Safe, Deterministic Trajectory Planning for Unstructured and Partially Occluded Environments

TL;DR

This paper presents a deterministic, certifiable trajectory planning system for automated vehicles in unstructured, partially occluded environments, combining model predictive control with a pedestrian monitoring system based on cellular automata.

Contribution

It introduces a novel integrated planner-monitor system that ensures safety and certifiability in complex parking scenarios using conservative pedestrian prediction models.

Findings

System demonstrates safe navigation in narrow parking environments.

Ensures vehicle remains within safe drivable areas at all times.

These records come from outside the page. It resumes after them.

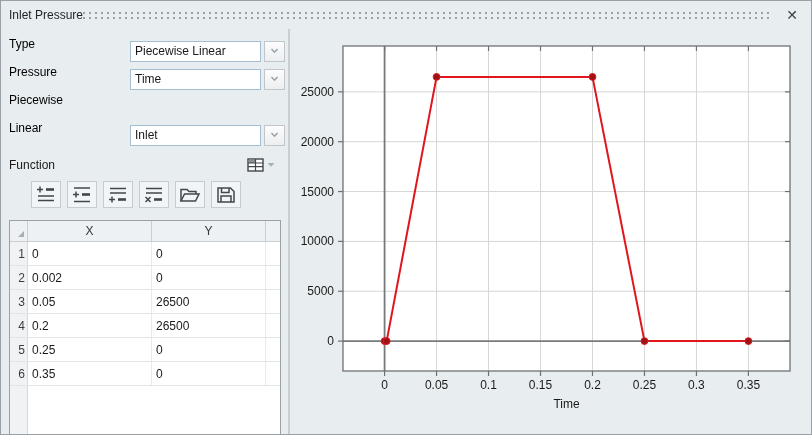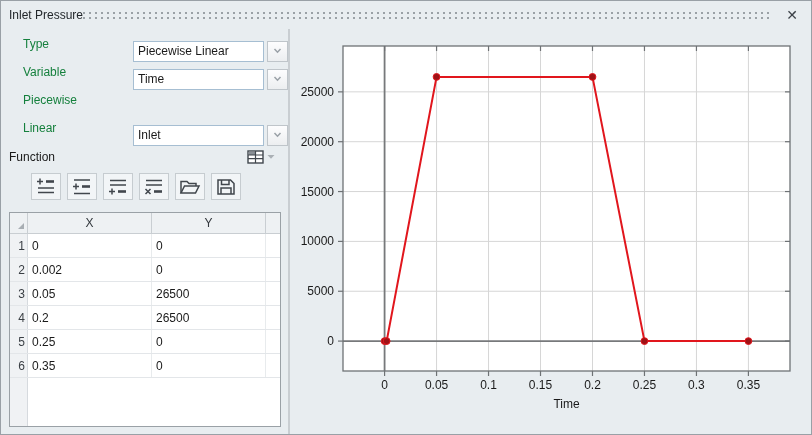--- a/index.html
+++ b/index.html
@@ -30,7 +30,7 @@
   .chart-panel { width: 521px; position: relative; }
   
   .form-row { display: flex; align-items: center; height: 22px; margin-bottom: 6px; }
-  .form-label { width: 121px; color: #15803d; margin-left: 14px; }
+  .form-label { width: 121px; color: #000000; }
   .combo { display: flex; align-items: center; margin-top: 14px; }
   .combo-input {
     width: 131px; height: 21px; border: 1px solid #a6bed2; background: #fff;

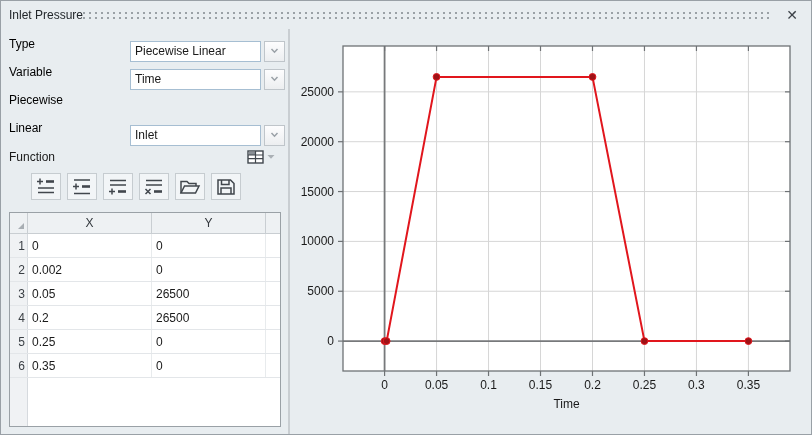--- a/index.html
+++ b/index.html
@@ -108,7 +108,7 @@
       </div>
 
       <div class="form-row">
-        <span class="form-label">Variable</span>
+        <span class="form-label">Pressure</span>
         <span class="combo">
           <span class="combo-input">Time</span>
           <span class="combo-btn">

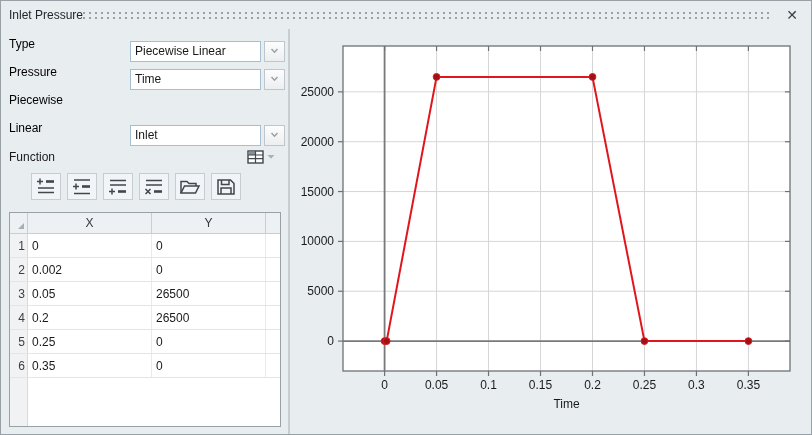--- a/index.html
+++ b/index.html
@@ -42,7 +42,7 @@
     display: flex; align-items: center; justify-content: center;
   }
   
-  .function-row { display: flex; align-items: center; height: 20px; margin-top: 8px; }
+  .function-row { display: flex; align-items: center; height: 20px; margin-top: 16px; }
   .grid-menu { margin-left: auto; margin-right: 13px; display: flex; align-items: center; }
   
   .toolbar { display: flex; gap: 6px; margin: 6px 0 0 22px; }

Performs effectively in low-speed parking scenarios despite conservative predictions.

Abstract

Ensuring safe behavior for automated vehicles in unregulated traffic areas poses a complex challenge for the industry. It is an open problem to provide scalable and certifiable solutions to this challenge. We derive a trajectory planner based on model predictive control which interoperates with a monitoring system for pedestrian safety based on cellular automata. The combined planner-monitor system is demonstrated on the example of a narrow indoor parking environment. The system features deterministic behavior, mitigating the immanent risk of black boxes and offering full certifiability. By using fundamental and conservative prediction models of pedestrians the monitor is able to determine a safe drivable area in the partially occluded and unstructured parking environment. The information is fed to the trajectory planner which ensures the vehicle remains in the safe drivable area at any time through constrained optimization. We show how the approach enables solving plenty of situations in tight parking garage scenarios. Even though conservative prediction models are applied, evaluations indicate a performant system for the tested low-speed navigation.